◆ **Problem description**: Find the number of lines in these records where the word "jessie" appears. Reply with that number and nothing more.

◆ **Data supplied**:
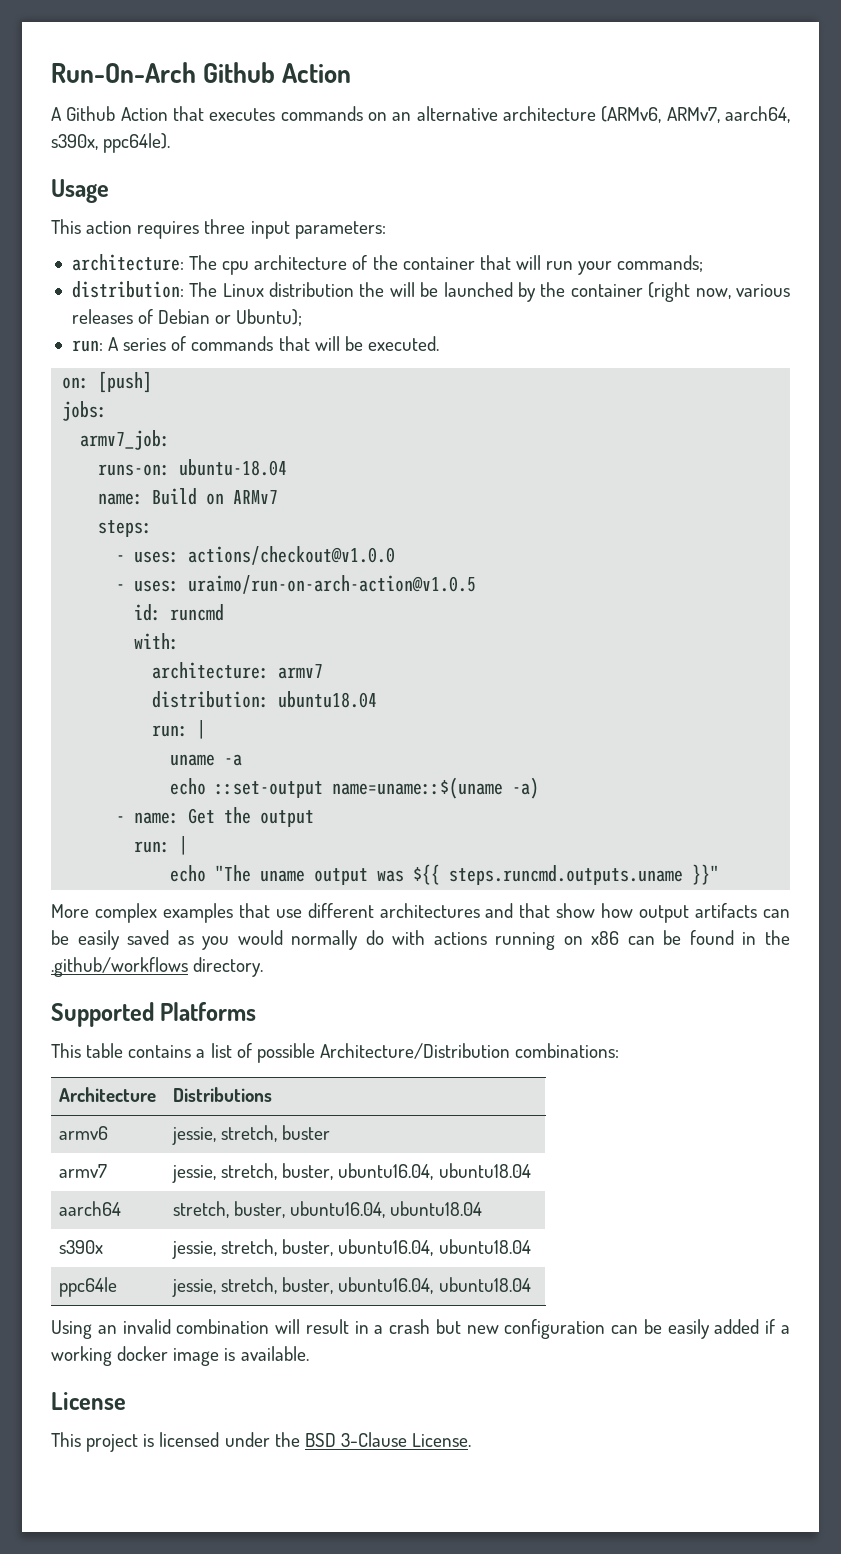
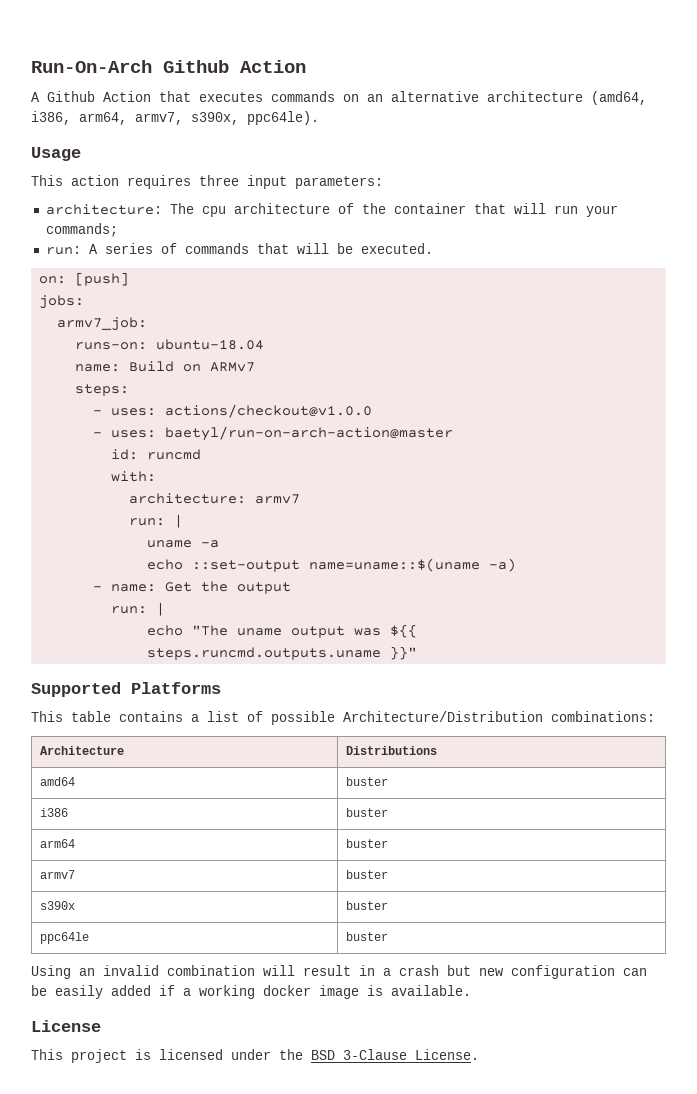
- A Github Action that executes commands on an alternative architecture (ARMv6, ARMv7, aarch64, s390x, ppc64le).
+ A Github Action that executes commands on an alternative architecture (amd64, i386, arm64, armv7, s390x, ppc64le).
- distribution: The Linux distribution the will be launched by the container (right now, various releases of Debian or Ubuntu);
- - uses: uraimo/run-on-arch-action@v1.0.5
+ - uses: baetyl/run-on-arch-action@master
- distribution: ubuntu18.04
- More complex examples that use different architectures and that show how output artifacts can be easily saved as you would normally do with actions running on x86 can be found in the .github/workflows directory.
- armv6 | jessie, stretch, buster
- armv7 | jessie, stretch, buster, ubuntu16.04, ubuntu18.04
- aarch64 | stretch, buster, ubuntu16.04, ubuntu18.04
- s390x | jessie, stretch, buster, ubuntu16.04, ubuntu18.04
- ppc64le | jessie, stretch, buster, ubuntu16.04, ubuntu18.04
+ amd64 | buster
+ i386 | buster
+ arm64 | buster
+ armv7 | buster
+ s390x | buster
+ ppc64le | buster

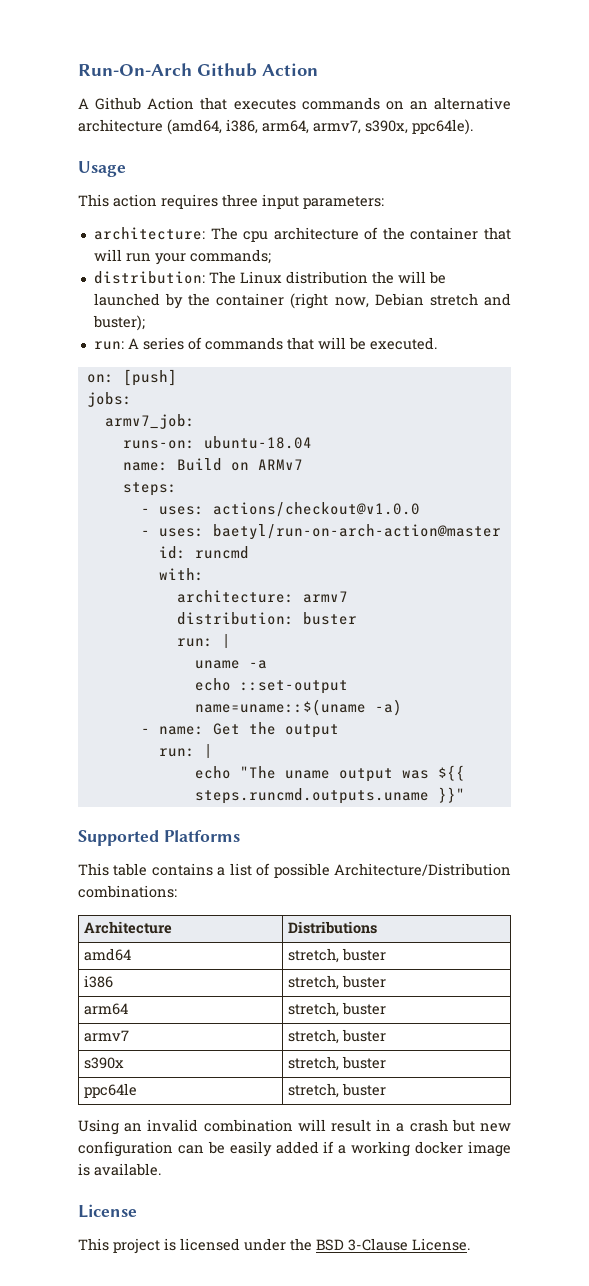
+ distribution: The Linux distribution the will be launched by the container (right now, Debian stretch and buster);
+ distribution: buster
- amd64 | buster
+ amd64 | stretch, buster
- i386 | buster
+ i386 | stretch, buster
- arm64 | buster
+ arm64 | stretch, buster
- armv7 | buster
+ armv7 | stretch, buster
- s390x | buster
+ s390x | stretch, buster
- ppc64le | buster
+ ppc64le | stretch, buster

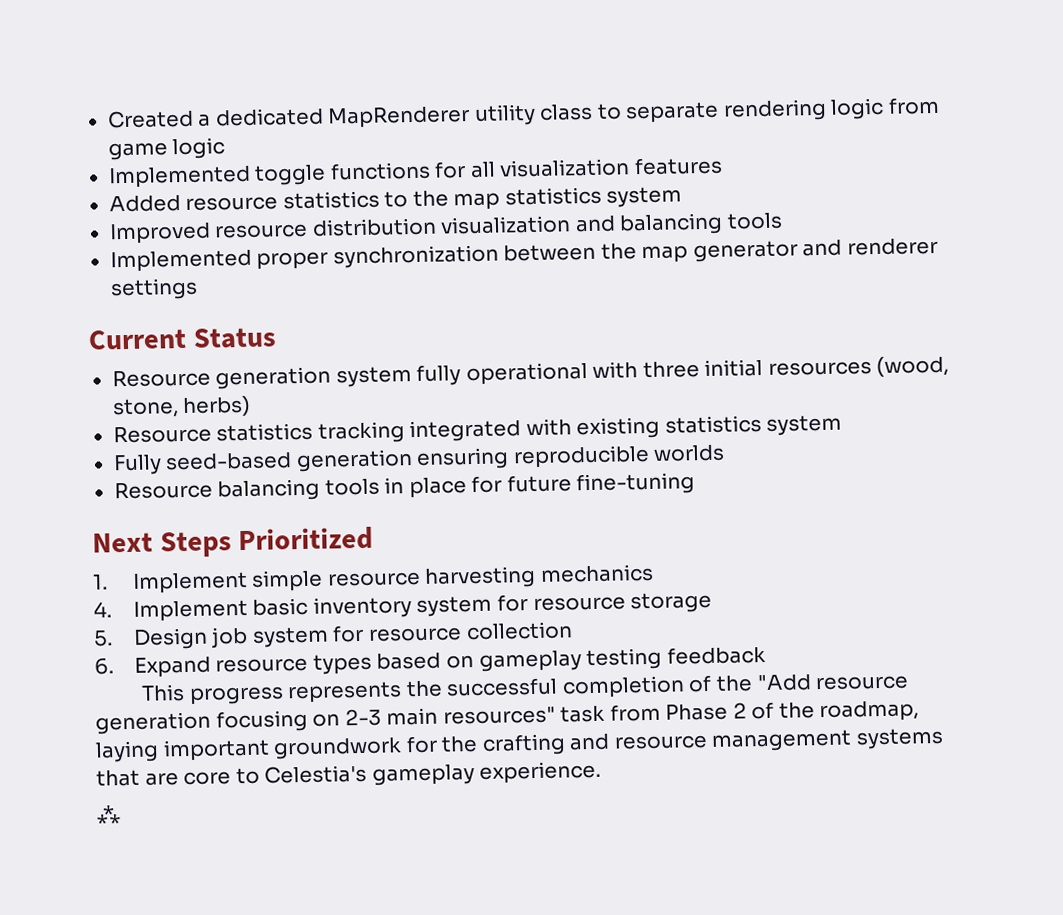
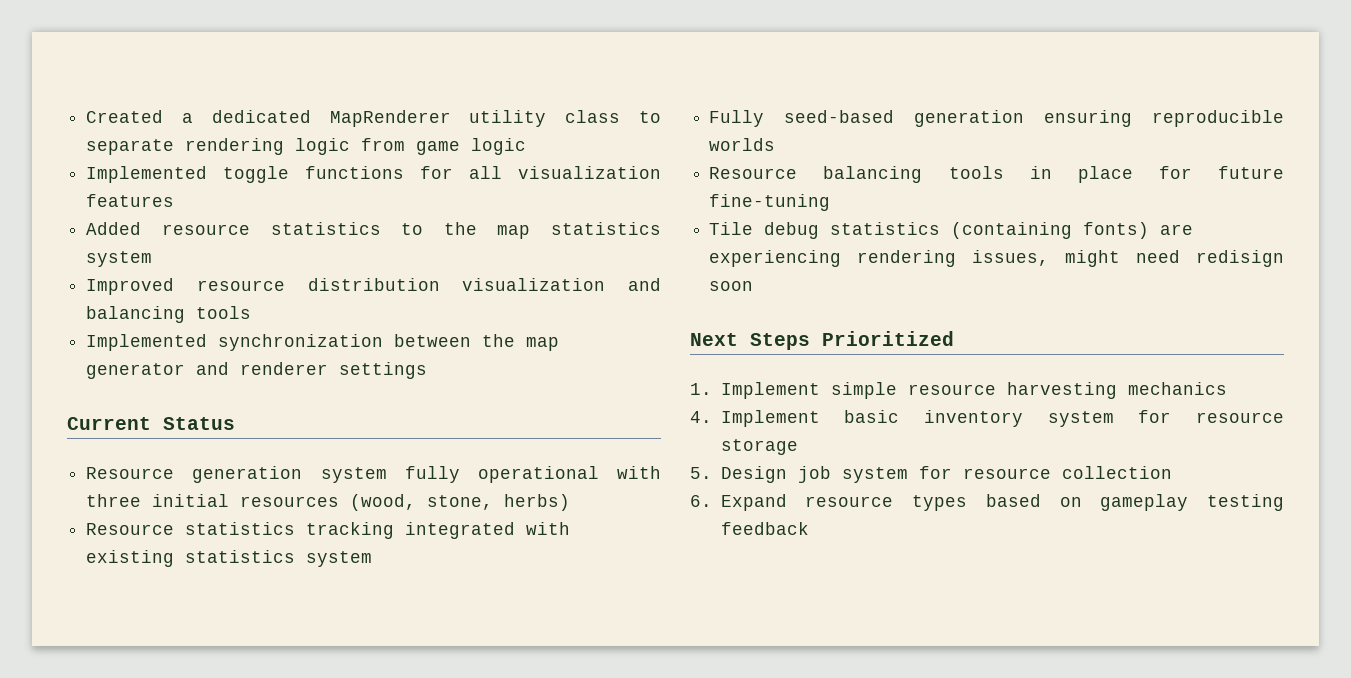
- Implemented proper synchronization between the map generator and renderer settings
+ Implemented synchronization between the map generator and renderer settings
+ Tile debug statistics (containing fonts) are experiencing rendering issues, might need redisign soon
- This progress represents the successful completion of the "Add resource generation focusing on 2-3 main resources" task from Phase 2 of the roadmap, laying important groundwork for the crafting and resource management systems that are core to Celestia's gameplay experience.
- ⁂

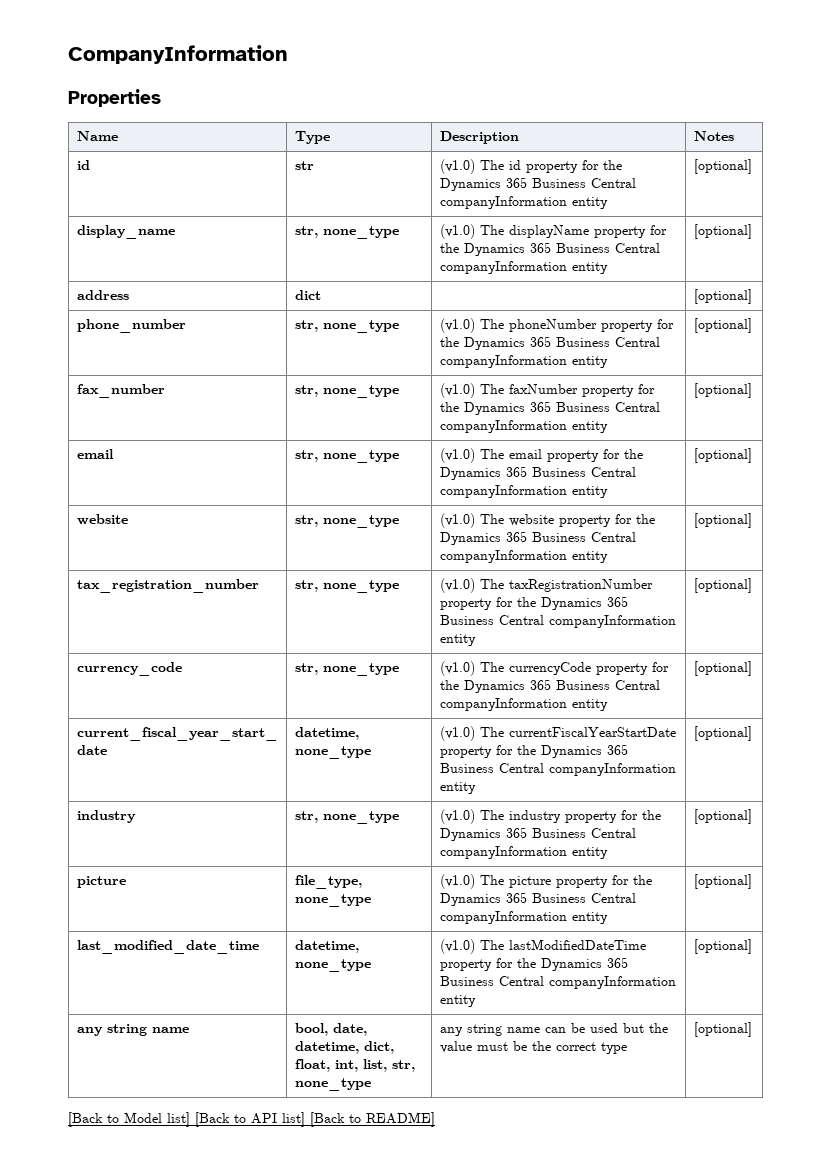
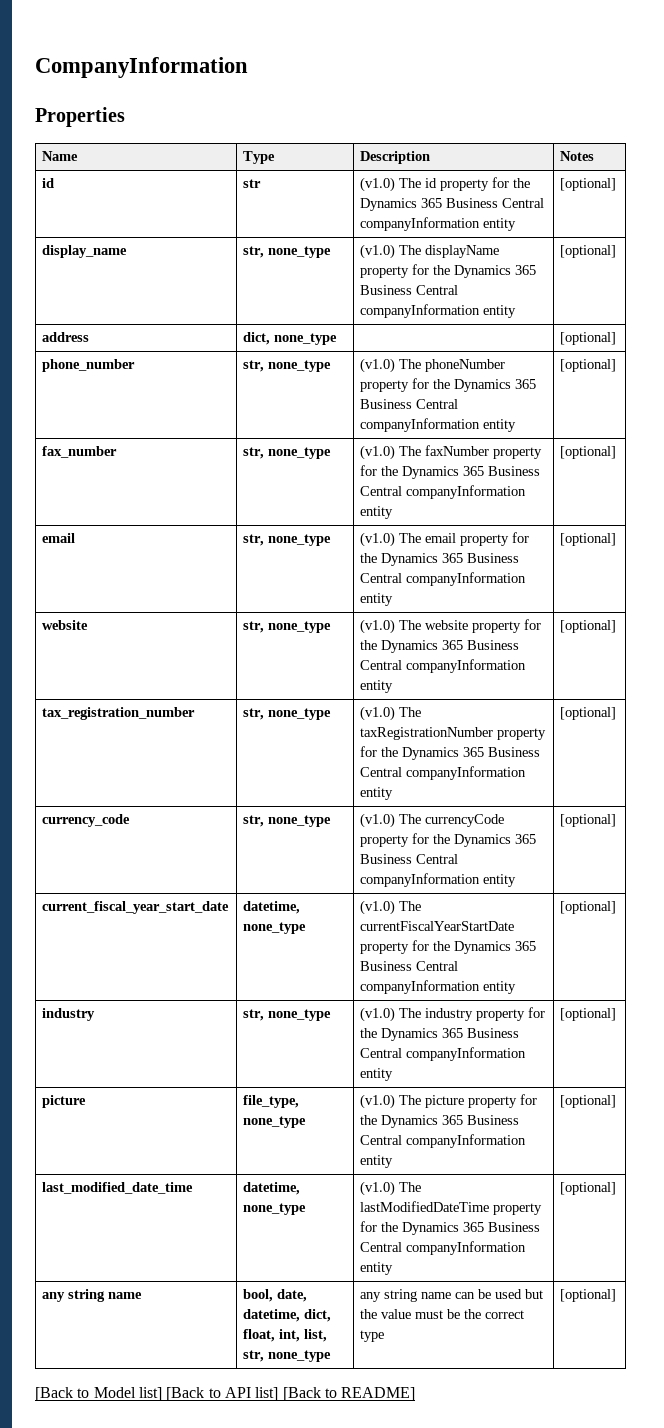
- address | dict | | [optional]
+ address | dict, none_type | | [optional]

◆ **Answer to the problem**: 4